191. Crisis Rites and Initiations

Crisis rites are of equally broad diffusion and apparent antiquity. They concern the critical points of human life: birth, death, sometimes marriage and childbirth; but most frequently, or at least most sacredly, they are wont to concern themselves with maturity. They are thus often puberty ceremonials, made for the welfare both of the individual and of the community, and fitting him or her for reproductive functions as well as for a career as a useful and successful community member. The girls’ adolescence rites have been described (§ [154]) in some detail for California. With but minor variations, the account there given applies to the customs of many American and in fact Old World peoples. The boys’ rites come at the corresponding period of life, but their reference to sex and marriage is generally less definite. Fortitude, manliness, understanding are the qualities they are chiefly intended to test and fix. Privations like fasting, ordeals of pain, admonitions by the elders, are therefore characteristic elements of these rites.
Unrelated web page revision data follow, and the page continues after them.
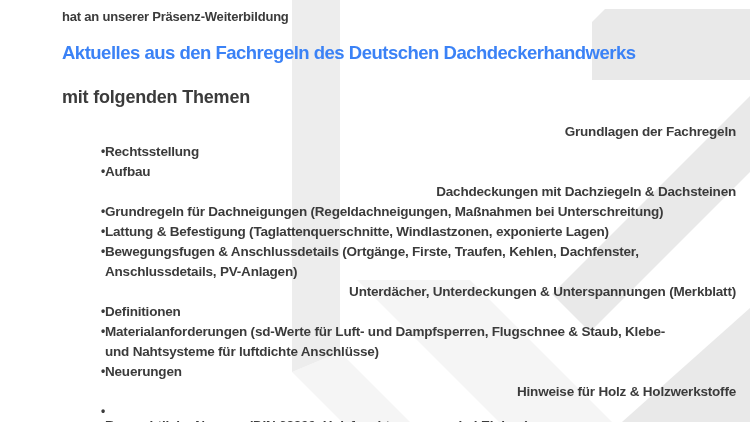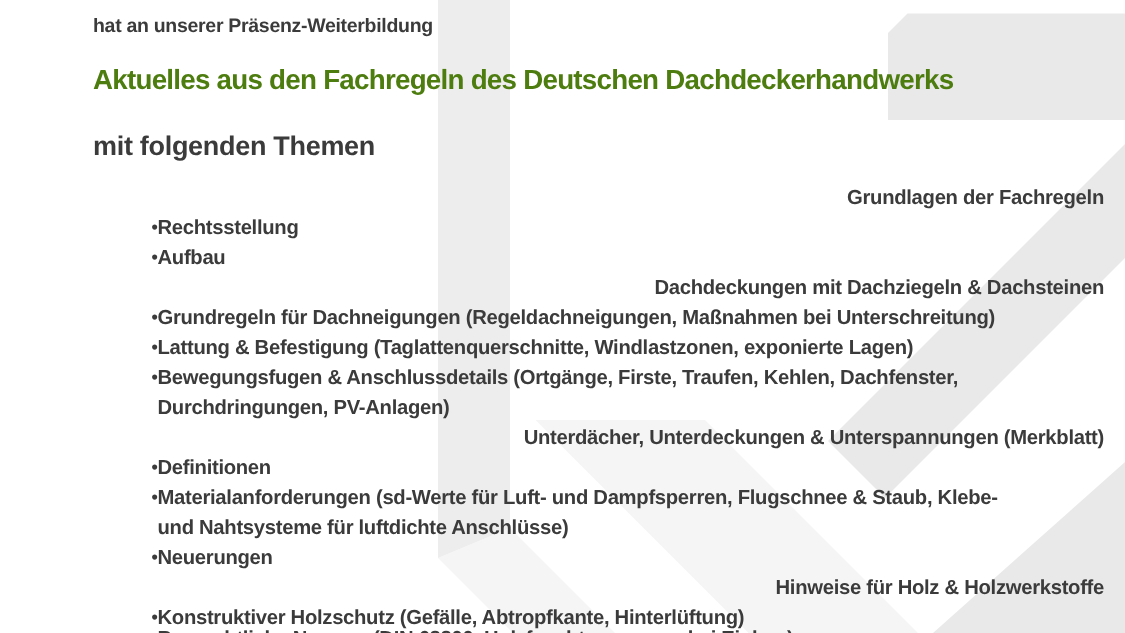--- a/index.html
+++ b/index.html
@@ -33,7 +33,7 @@
   .doc-title{
     position:absolute;left:62px;top:41px;
     font-size:18.5px;line-height:24px;font-weight:bold;
-    letter-spacing:-0.5px;white-space:nowrap;color:#4d7c0f;
+    letter-spacing:-0.5px;white-space:nowrap;color:#3b82f6;
   }
   .doc-subtitle{
     position:absolute;left:62px;top:88px;

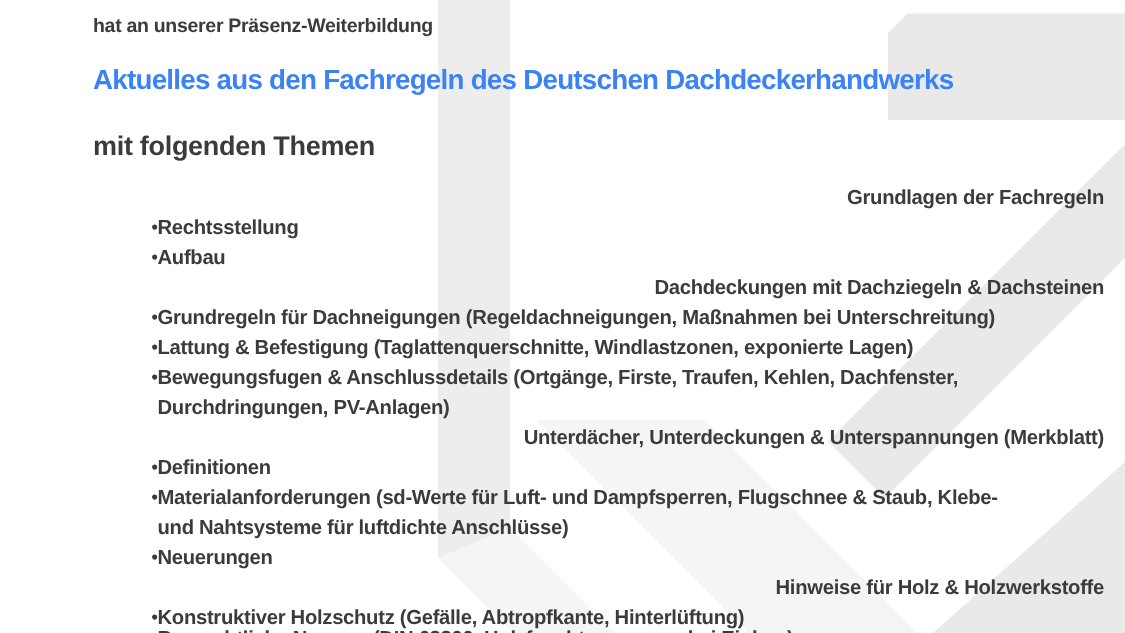--- a/index.html
+++ b/index.html
@@ -103,7 +103,7 @@
         </div>
         <div class="row item-row">
           <span class="dot"></span>
-          <span class="itext">Durchdringungen, PV-Anlagen)</span>
+          <span class="itext">Anschlussdetails, PV-Anlagen)</span>
         </div>
         <div class="row heading-row">Unterdächer, Unterdeckungen &amp; Unterspannungen (Merkblatt)</div>
         <div class="row item-row">

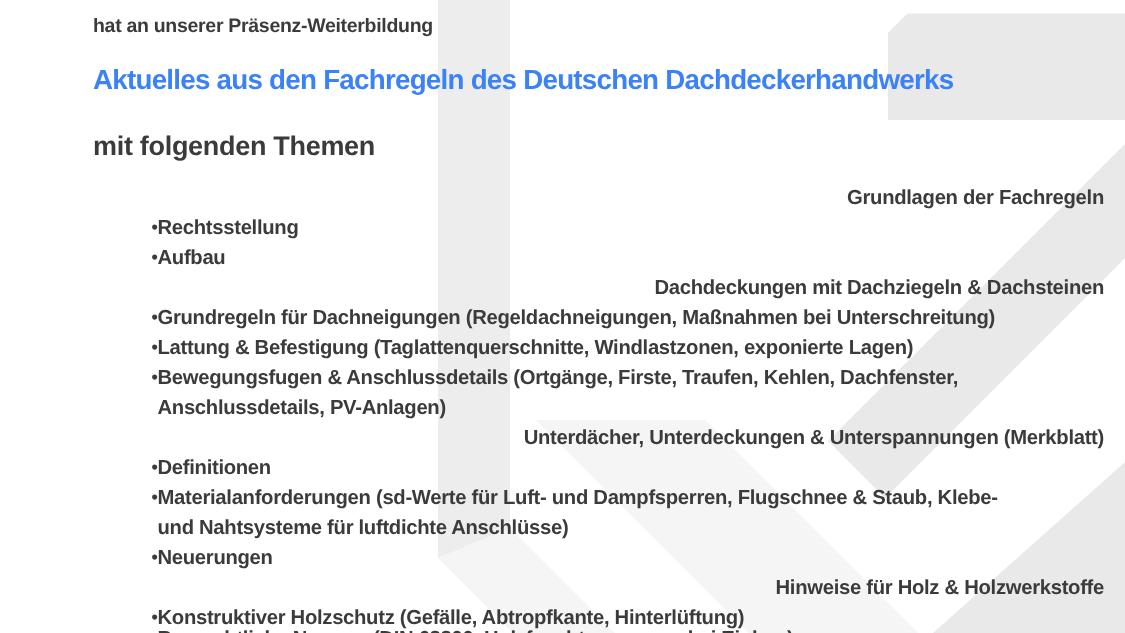--- a/index.html
+++ b/index.html
@@ -125,7 +125,6 @@
         <div class="row heading-row">Hinweise für Holz &amp; Holzwerkstoffe</div>
         <div class="row item-row">
           <span class="dot">•</span>
-          <span class="itext">Konstruktiver Holzschutz (Gefälle, Abtropfkante, Hinterlüftung)</span>
         </div>
         <div class="row item-row">
           <span class="dot">•</span>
It is thus not as surprising as it might seem at first acquaintance that identical practices, such as having the boys stung by vicious ants, are occasionally found in regions as remote as California and Brazil: even the particular method may be a local survival of a wide ancient diffusion. Perhaps most common of all specific ingredients of the rite in America is a whipping of the boys. Possibly this commended itself as combining a test of fortitude and an emotional memento of the counsel imparted. At any rate it evidently became an established part of the puberty rites thousands of years ago, and thus acquired the added social momentum of an immemorial custom in many parts of both North and South America.